- _Work instructions_:
Check each line below for the word "light" and give the number of lines that have it, nothing more.

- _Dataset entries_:
────────────────────────────────────────

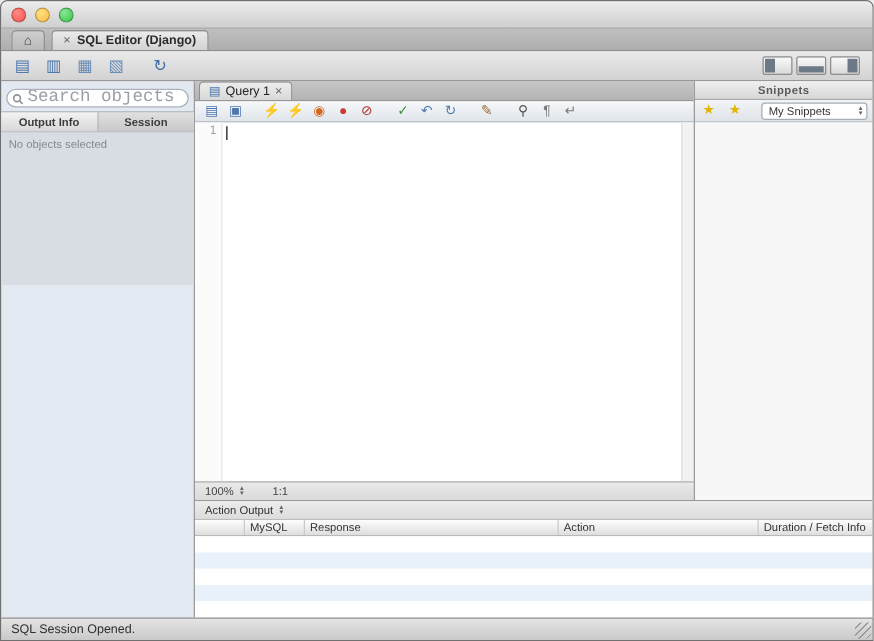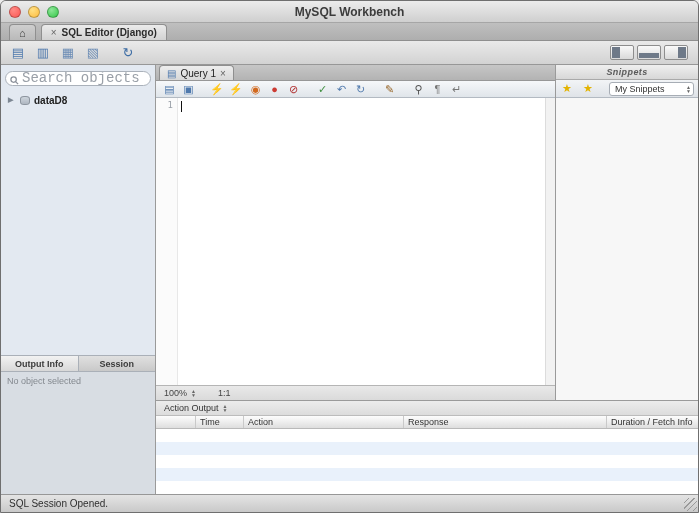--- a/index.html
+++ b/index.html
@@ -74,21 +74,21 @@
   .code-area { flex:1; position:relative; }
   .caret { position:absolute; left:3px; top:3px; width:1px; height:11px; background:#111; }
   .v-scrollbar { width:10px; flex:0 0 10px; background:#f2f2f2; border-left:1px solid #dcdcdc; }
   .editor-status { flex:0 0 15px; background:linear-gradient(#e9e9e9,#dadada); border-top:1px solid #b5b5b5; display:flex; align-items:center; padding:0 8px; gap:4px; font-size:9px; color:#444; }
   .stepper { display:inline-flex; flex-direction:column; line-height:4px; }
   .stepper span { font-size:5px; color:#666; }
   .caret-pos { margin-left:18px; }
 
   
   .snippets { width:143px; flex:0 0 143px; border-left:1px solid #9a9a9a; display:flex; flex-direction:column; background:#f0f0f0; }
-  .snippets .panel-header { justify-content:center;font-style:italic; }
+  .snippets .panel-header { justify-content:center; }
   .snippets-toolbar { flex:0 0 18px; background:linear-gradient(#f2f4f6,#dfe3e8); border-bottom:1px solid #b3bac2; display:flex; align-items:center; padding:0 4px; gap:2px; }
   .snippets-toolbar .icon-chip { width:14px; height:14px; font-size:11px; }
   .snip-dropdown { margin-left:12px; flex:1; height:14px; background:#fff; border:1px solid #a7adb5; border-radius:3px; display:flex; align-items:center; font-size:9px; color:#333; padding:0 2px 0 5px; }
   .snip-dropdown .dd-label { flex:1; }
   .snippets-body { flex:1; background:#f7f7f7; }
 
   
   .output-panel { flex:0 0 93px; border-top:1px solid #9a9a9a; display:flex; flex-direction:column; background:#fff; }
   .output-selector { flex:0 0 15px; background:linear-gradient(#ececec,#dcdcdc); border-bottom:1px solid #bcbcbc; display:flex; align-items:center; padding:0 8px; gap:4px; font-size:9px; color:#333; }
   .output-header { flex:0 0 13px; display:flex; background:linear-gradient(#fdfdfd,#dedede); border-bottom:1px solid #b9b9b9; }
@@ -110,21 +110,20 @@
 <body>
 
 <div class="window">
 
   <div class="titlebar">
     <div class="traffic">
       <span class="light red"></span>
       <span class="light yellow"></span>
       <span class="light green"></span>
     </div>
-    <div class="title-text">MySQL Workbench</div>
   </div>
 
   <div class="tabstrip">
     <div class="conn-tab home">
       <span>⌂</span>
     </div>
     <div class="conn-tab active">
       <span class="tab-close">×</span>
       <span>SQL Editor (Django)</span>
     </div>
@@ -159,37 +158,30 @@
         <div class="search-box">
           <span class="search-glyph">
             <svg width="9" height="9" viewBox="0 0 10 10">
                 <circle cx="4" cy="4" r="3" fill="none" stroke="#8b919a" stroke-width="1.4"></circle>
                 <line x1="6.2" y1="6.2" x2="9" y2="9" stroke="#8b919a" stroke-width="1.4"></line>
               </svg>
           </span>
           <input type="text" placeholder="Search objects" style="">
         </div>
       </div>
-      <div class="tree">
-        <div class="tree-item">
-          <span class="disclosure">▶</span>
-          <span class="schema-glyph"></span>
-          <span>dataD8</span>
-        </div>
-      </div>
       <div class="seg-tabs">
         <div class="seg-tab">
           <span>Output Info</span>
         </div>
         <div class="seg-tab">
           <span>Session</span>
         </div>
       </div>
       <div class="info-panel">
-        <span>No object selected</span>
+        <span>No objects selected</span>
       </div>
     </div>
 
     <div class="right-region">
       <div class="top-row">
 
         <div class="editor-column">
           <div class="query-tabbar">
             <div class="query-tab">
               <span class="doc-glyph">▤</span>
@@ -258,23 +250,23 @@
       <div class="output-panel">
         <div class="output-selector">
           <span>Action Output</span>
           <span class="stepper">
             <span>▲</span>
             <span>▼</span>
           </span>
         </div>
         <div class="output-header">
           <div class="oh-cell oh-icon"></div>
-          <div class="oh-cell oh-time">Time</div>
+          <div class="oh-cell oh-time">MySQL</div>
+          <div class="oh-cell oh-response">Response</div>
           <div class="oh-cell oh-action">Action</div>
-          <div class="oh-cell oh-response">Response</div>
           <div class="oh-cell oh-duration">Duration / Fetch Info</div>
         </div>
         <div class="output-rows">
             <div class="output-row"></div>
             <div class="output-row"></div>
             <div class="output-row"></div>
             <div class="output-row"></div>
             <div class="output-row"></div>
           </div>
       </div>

────────────────────────────────────────

- _Written solution_:
3